The latest report from July pegs Calgary’s office market has a vacancy rate of 22 per cent. It’s worse in the downtown, where 25 per cent of commercial real estate is up for grabs.

“The office market isn’t going away,” said Susan Thompson, a research manager at commercial real estate services firm Avison Young.

“Companies are still going to need to operate from somewhere to allow employees to do business, to collaborate. What it looks like, though, may change. Low-rise space is probably going to become popular, with less reliance on elevators. Suburban space may actually become more popular because then you’re not trying to put as many people into a dense downtown core.”

And there’s evidence landlords are also taking a creative approach, with some Alberta companies eyeing all that empty office space as an opportunity for reinvention.

Strategic Group has been one of Alberta’s first to enter the market into office conversions.

It spent $25 million renovating what was once the Stephenson Building in Calgary and re-purposing it as “Cube” — a residential rental apartment building with 65 apartment units.

Strategic Group's Cube office conversion project.
Strategic Group's Cube office conversion project. Strategic Group
Strategic Group's e11even office conversion in Edmonton.
Strategic Group's e11even office conversion in Edmonton. Strategic Group

Ken Toews is vice-president of development with Strategic and said while conversions can be challenging, each project can divert thousands of tonnes of demolition material that would otherwise go to landfills.

“It’s really rewarding because the people really love the buildings, they love the environmental aspect, and we’ve been able to come up with some really good plans and make living really easy,” said Toews.
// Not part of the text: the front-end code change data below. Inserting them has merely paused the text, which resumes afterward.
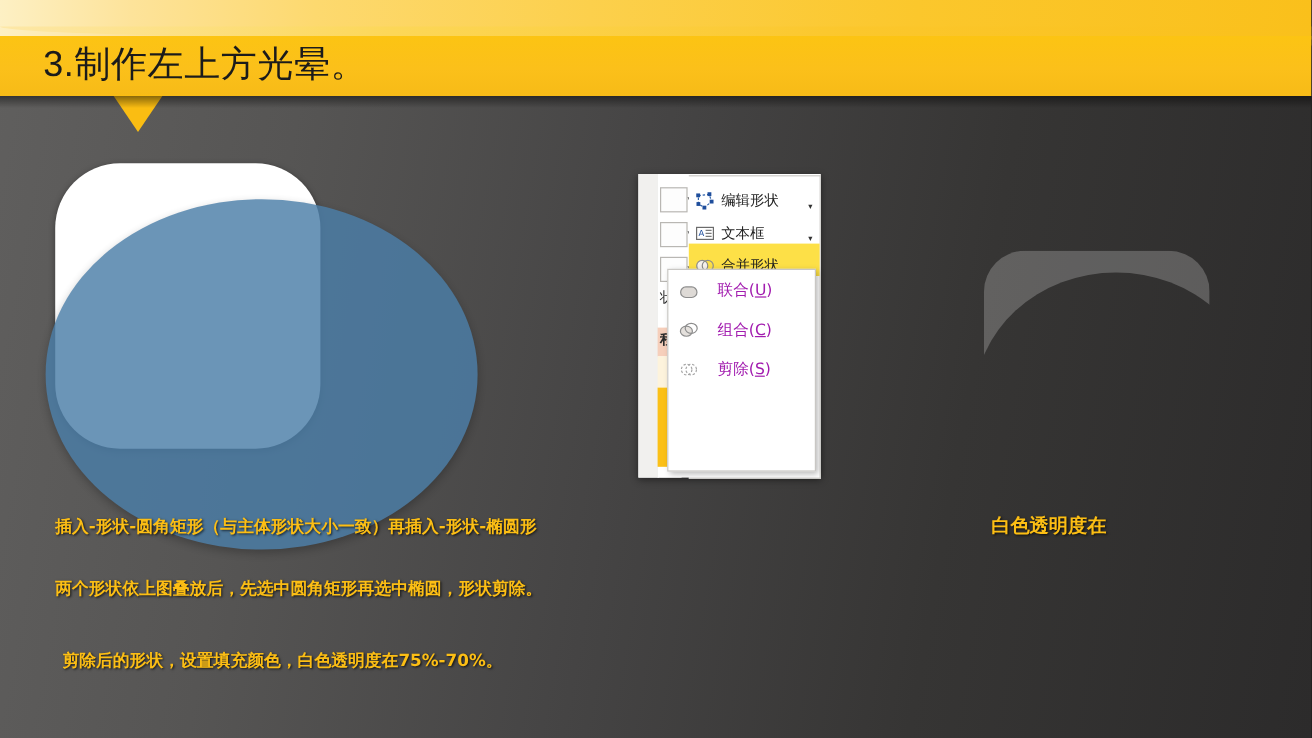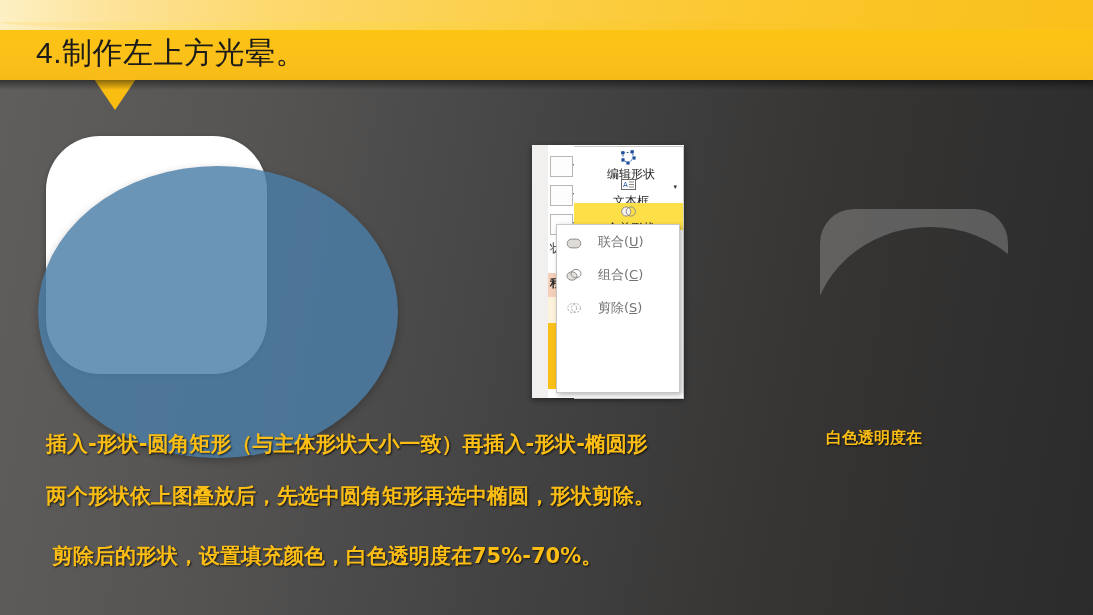--- a/index.html
+++ b/index.html
@@ -158,24 +158,23 @@
     width: 109px; height: 251px;
     background: #ffffff;
     border: 1px solid #cdcbc8;
     border-left: none;
   }
   .ms-row {
     position: absolute;
     left: 0;
     width: 109px; height: 27px;
     display: flex;
-    align-items: center;
+    align-items: flex-end;
     padding-left: 5px;
     box-sizing: border-box;
-    flex-direction: column;
   }
   .ms-row.highlight {
     background: #fde047;
   }
   .ms-row .ms-ico {
     width: 17px; height: 17px;
     margin-right: 5px;
     flex: 0 0 auto;
     position: relative;
   }
@@ -210,60 +209,60 @@
     box-sizing: border-box;
   }
   .ms-sub-item .ms-ico {
     width: 20px; height: 20px;
     margin-right: 14px;
     flex: 0 0 auto;
     position: relative;
   }
   .ms-sub-item .ms-label {
     font-size: 13px;
-    color: #737373;
+    color: #a21caf;
     white-space: nowrap;
     font-family: "DejaVu Sans", sans-serif;
   }
   .ms-label u { text-decoration: underline; }
 
   
   .result-stage {
     position: absolute;
     left: 800px; top: 185px;
     width: 240px; height: 190px;
   }
 
   
   .cap {
     position: absolute;
     color: #fcbe14;
     font-weight: bold;
-    font-size: 21px;
+    font-size: 14px;
     white-space: nowrap;
     text-shadow: 1px 1px 2px rgba(0,0,0,0.75);
     font-family: "DejaVu Sans", sans-serif;
   }
   .cap-1 { left: 46px; top: 430px; }
   .cap-2 { left: 46px; top: 482px; }
   .cap-3 { left: 52px; top: 542px; }
   .cap-right { left: 826px; top: 428px; font-size: 16px; }
 </style>
 </head>
 <body>
 
 <div class="slide">
 
   <div class="top-wash"></div>
   <div class="top-wash-curve"></div>
 
   <div class="title-banner"></div>
   <div class="title-pointer"></div>
   <div class="title-shadow"></div>
-  <div class="title-text">4.制作左上方光晕。</div>
+  <div class="title-text">3.制作左上方光晕。</div>
 
   <div class="shape-stage">
     <div class="roundrect"></div>
     <div class="ellipse"></div>
   </div>
 
   <div class="menu-shot">
     <div class="ms-bg"></div>
 
     <div class="ms-left-col"></div>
“We need to revitalize downtown Calgary, and we would like to be part of that plan.”

The company has also converted other office buildings into non-residential uses, including a self-storage facility and the new Avenida Food Hall in Calgary. It’s also in the process of redeveloping Calgary’s iconic Barron Building downtown.
Strategic currently has five projects around Alberta finished or nearing completion. The sixth is in the planning stages.